- [INSTRUCTIONS FOR THE TASK] Output the listing below verbatim, but drop the images.

**** SOURCE MATERIAL ****

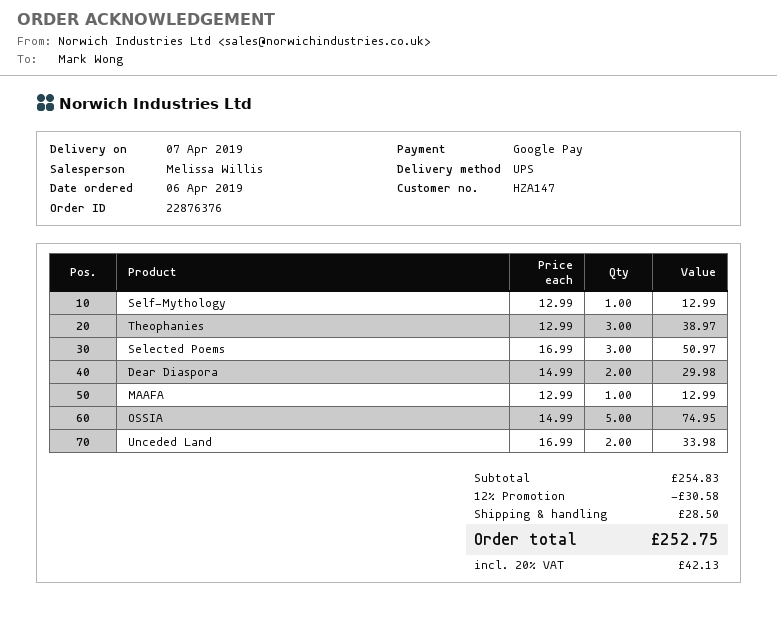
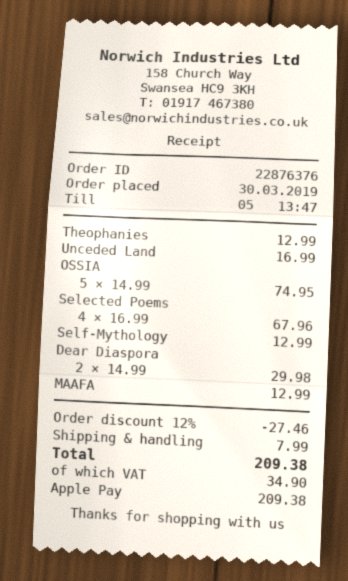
order date: 2019-04-06 -> 2019-03-30
payment method: Google Pay -> Apple Pay
Theophanies: 3 x 12.99 = 38.97 -> 1 x 12.99 = 12.99
Selected Poems: 3 x 16.99 = 50.97 -> 4 x 16.99 = 67.96
Unceded Land: 2 x 16.99 = 33.98 -> 1 x 16.99 = 16.99
discount: 12% = 30.58 -> 12% = 27.46
shipping: 28.50 -> 7.99
tax: 42.13 -> 34.90
total: 252.75 -> 209.38

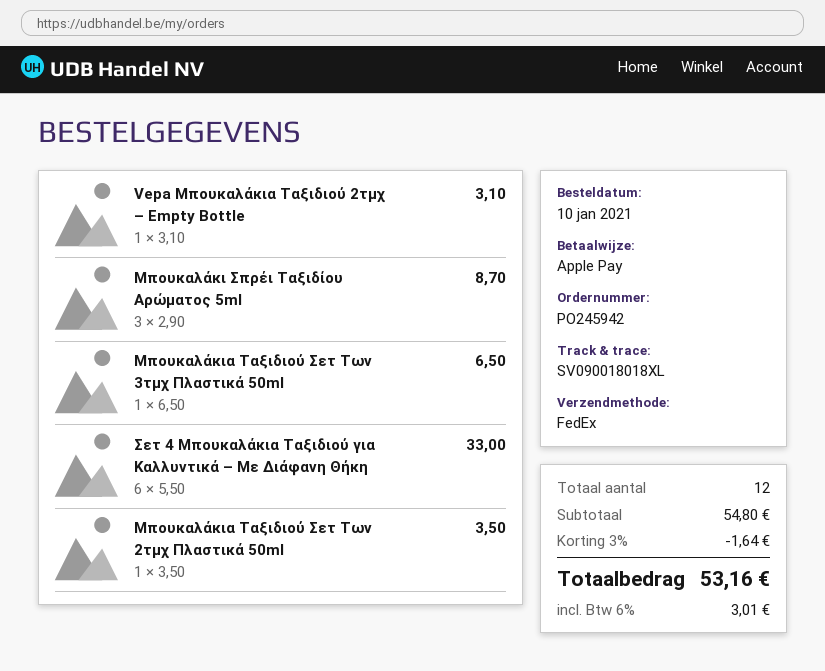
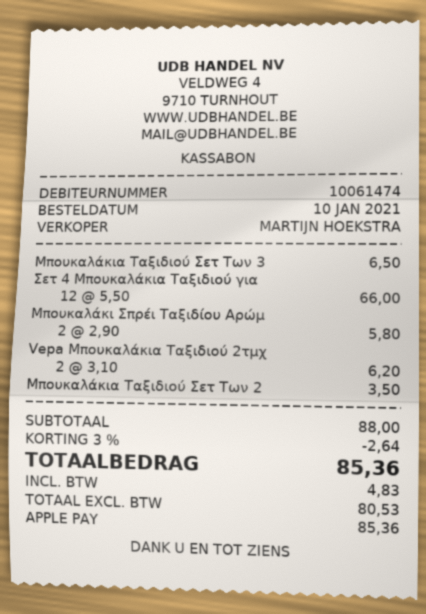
Vepa Μπουκαλάκια Ταξιδιού 2τμχ – Empty Bottle: 1 x 3.10 = 3.10 -> 2 x 3.10 = 6.20
Μπουκαλάκι Σπρέι Ταξιδίου Αρώματος 5ml: 3 x 2.90 = 8.70 -> 2 x 2.90 = 5.80
Σετ 4 Μπουκαλάκια Ταξιδιού για Καλλυντικά – Με Διάφανη Θήκη: 6 x 5.50 = 33.00 -> 12 x 5.50 = 66.00
subtotal: 54.80 -> 88.00
discount: 3% = 1.64 -> 3% = 2.64
tax: 3.01 -> 4.83
total: 53.16 -> 85.36

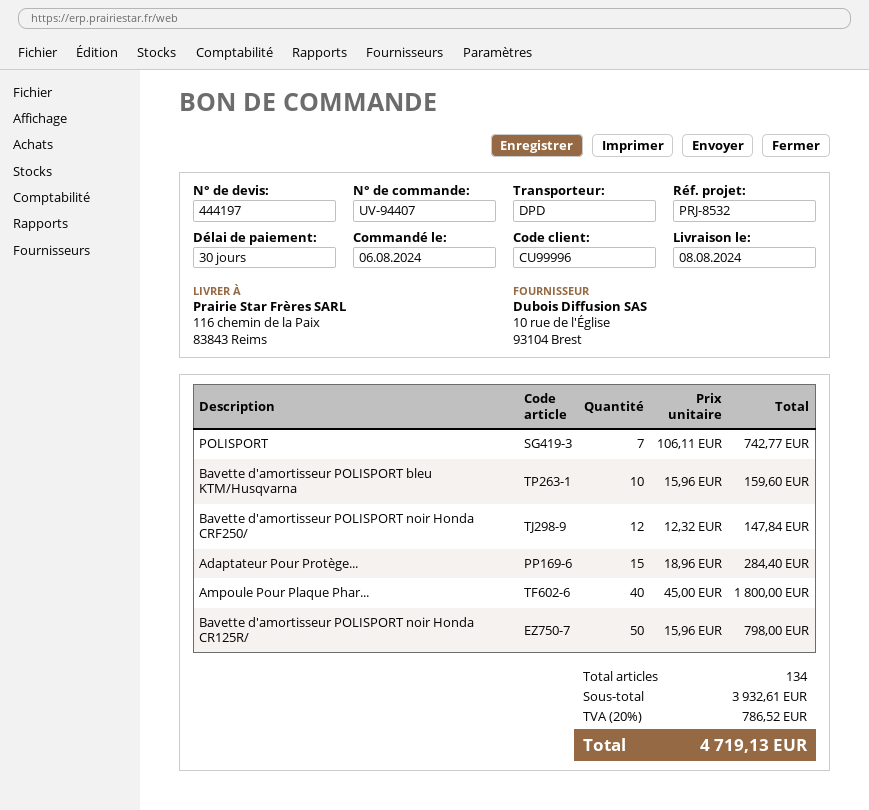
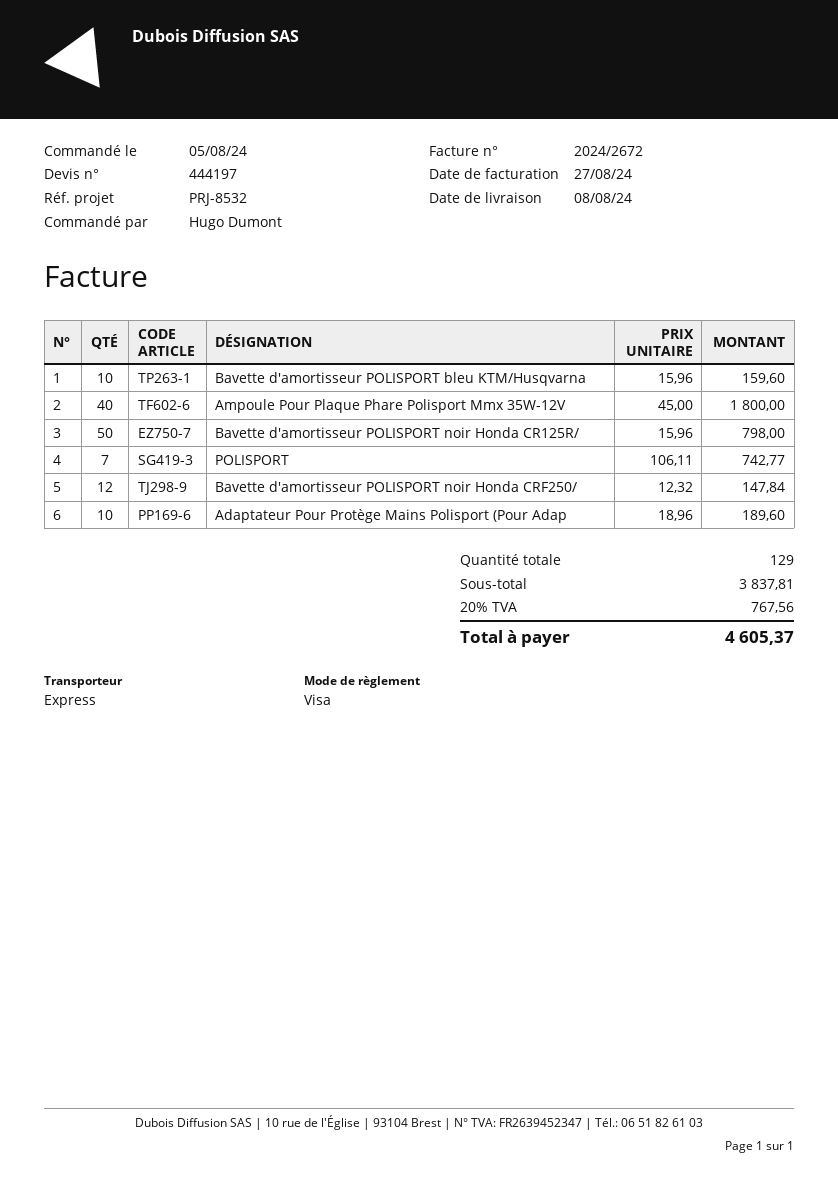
order date: 2024-08-06 -> 2024-08-05
shipping method: DPD -> express
Adaptateur Pour Protège...: 15 x 18.96 = 284.40 -> 10 x 18.96 = 189.60
total quantity: 134 -> 129
subtotal: 3932.61 -> 3837.81
tax: 20% = 786.52 -> 20% = 767.56
total: 4719.13 -> 4605.37

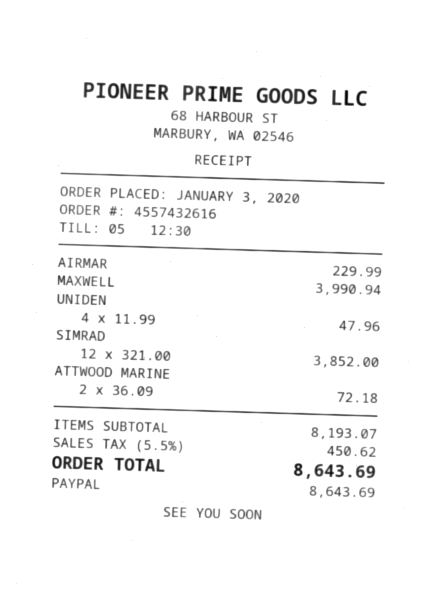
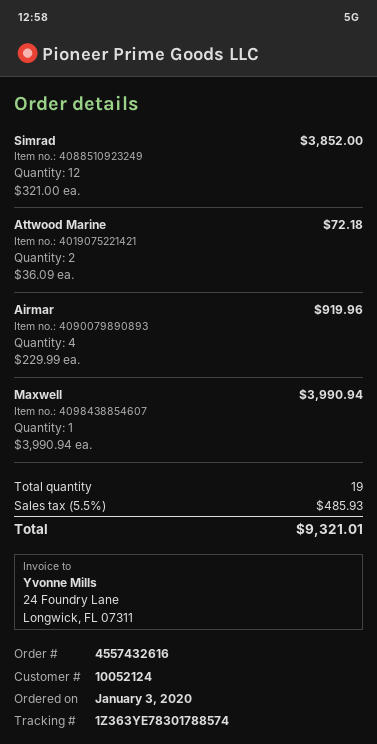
AIRMAR: 1 x 229.99 = 229.99 -> 4 x 229.99 = 919.96
UNIDEN: 4 x 11.99 = 47.96 -> none
tax: 5.5% = 450.62 -> 5.5% = 485.93
total: 8643.69 -> 9321.01

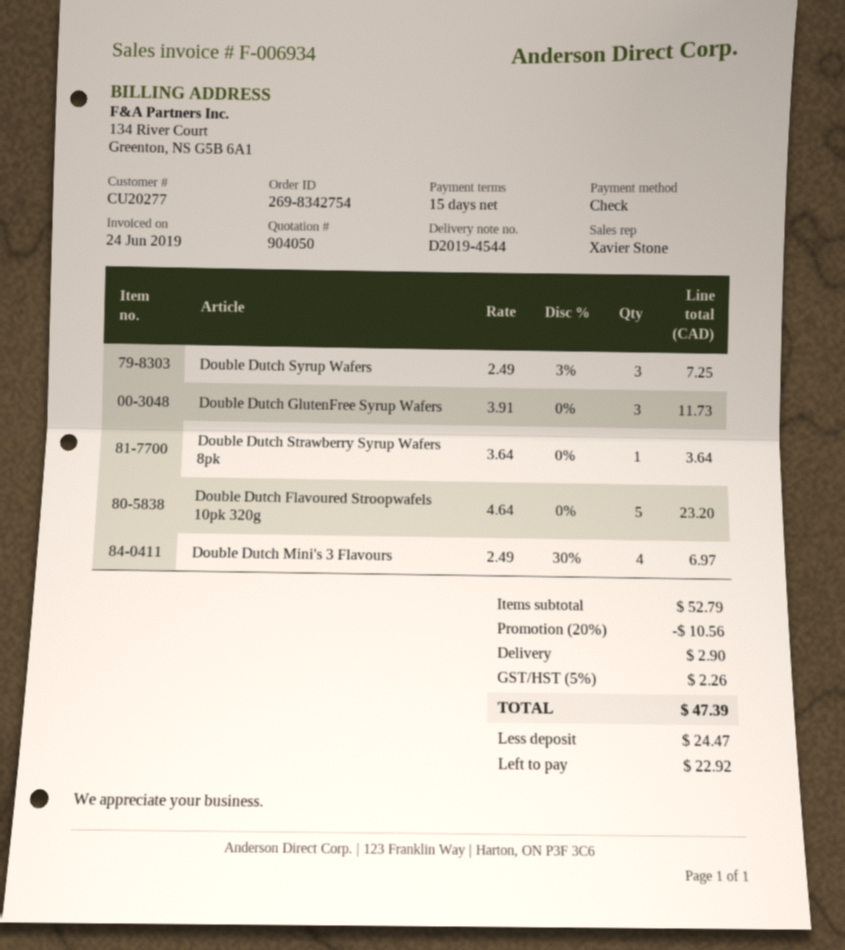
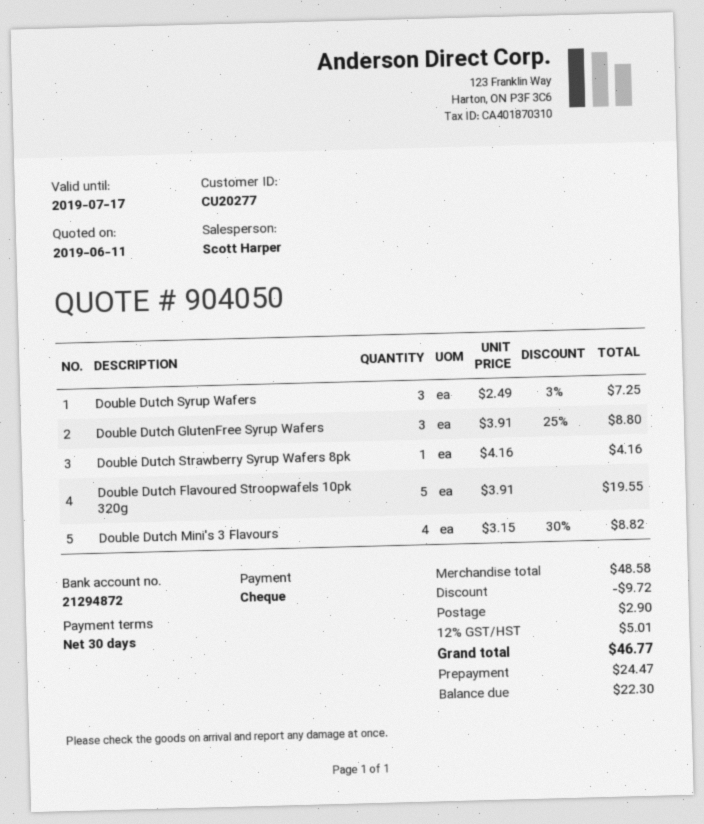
payment terms: 15 days -> 30 days
sales rep: Xavier Stone -> Scott Harper
Double Dutch GlutenFree Syrup Wafers: 3 x 3.91 = 11.73 -> 3 x 3.91 - 25% = 8.80
Double Dutch Strawberry Syrup Wafers 8pk: 1 x 3.64 = 3.64 -> 1 x 4.16 = 4.16
Double Dutch Flavoured Stroopwafels 10pk 320g: 5 x 4.64 = 23.20 -> 5 x 3.91 = 19.55
Double Dutch Mini's 3 Flavours: 4 x 2.49 - 30% = 6.97 -> 4 x 3.15 - 30% = 8.82
subtotal: 52.79 -> 48.58
discount: 10.56 -> 9.72
tax: 5% = 2.26 -> 12% = 5.01
total: 47.39 -> 46.77
balance: 22.92 -> 22.30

****

- [ANSWER SECTION]
order date: 2019-04-06 -> 2019-03-30
payment method: Google Pay -> Apple Pay
Theophanies: 3 x 12.99 = 38.97 -> 1 x 12.99 = 12.99
Selected Poems: 3 x 16.99 = 50.97 -> 4 x 16.99 = 67.96
Unceded Land: 2 x 16.99 = 33.98 -> 1 x 16.99 = 16.99
discount: 12% = 30.58 -> 12% = 27.46
shipping: 28.50 -> 7.99
tax: 42.13 -> 34.90
total: 252.75 -> 209.38

Vepa Μπουκαλάκια Ταξιδιού 2τμχ – Empty Bottle: 1 x 3.10 = 3.10 -> 2 x 3.10 = 6.20
Μπουκαλάκι Σπρέι Ταξιδίου Αρώματος 5ml: 3 x 2.90 = 8.70 -> 2 x 2.90 = 5.80
Σετ 4 Μπουκαλάκια Ταξιδιού για Καλλυντικά – Με Διάφανη Θήκη: 6 x 5.50 = 33.00 -> 12 x 5.50 = 66.00
subtotal: 54.80 -> 88.00
discount: 3% = 1.64 -> 3% = 2.64
tax: 3.01 -> 4.83
total: 53.16 -> 85.36

order date: 2024-08-06 -> 2024-08-05
shipping method: DPD -> express
Adaptateur Pour Protège...: 15 x 18.96 = 284.40 -> 10 x 18.96 = 189.60
total quantity: 134 -> 129
subtotal: 3932.61 -> 3837.81
tax: 20% = 786.52 -> 20% = 767.56
total: 4719.13 -> 4605.37

AIRMAR: 1 x 229.99 = 229.99 -> 4 x 229.99 = 919.96
UNIDEN: 4 x 11.99 = 47.96 -> none
tax: 5.5% = 450.62 -> 5.5% = 485.93
total: 8643.69 -> 9321.01

payment terms: 15 days -> 30 days
sales rep: Xavier Stone -> Scott Harper
Double Dutch GlutenFree Syrup Wafers: 3 x 3.91 = 11.73 -> 3 x 3.91 - 25% = 8.80
Double Dutch Strawberry Syrup Wafers 8pk: 1 x 3.64 = 3.64 -> 1 x 4.16 = 4.16
Double Dutch Flavoured Stroopwafels 10pk 320g: 5 x 4.64 = 23.20 -> 5 x 3.91 = 19.55
Double Dutch Mini's 3 Flavours: 4 x 2.49 - 30% = 6.97 -> 4 x 3.15 - 30% = 8.82
subtotal: 52.79 -> 48.58
discount: 10.56 -> 9.72
tax: 5% = 2.26 -> 12% = 5.01
total: 47.39 -> 46.77
balance: 22.92 -> 22.30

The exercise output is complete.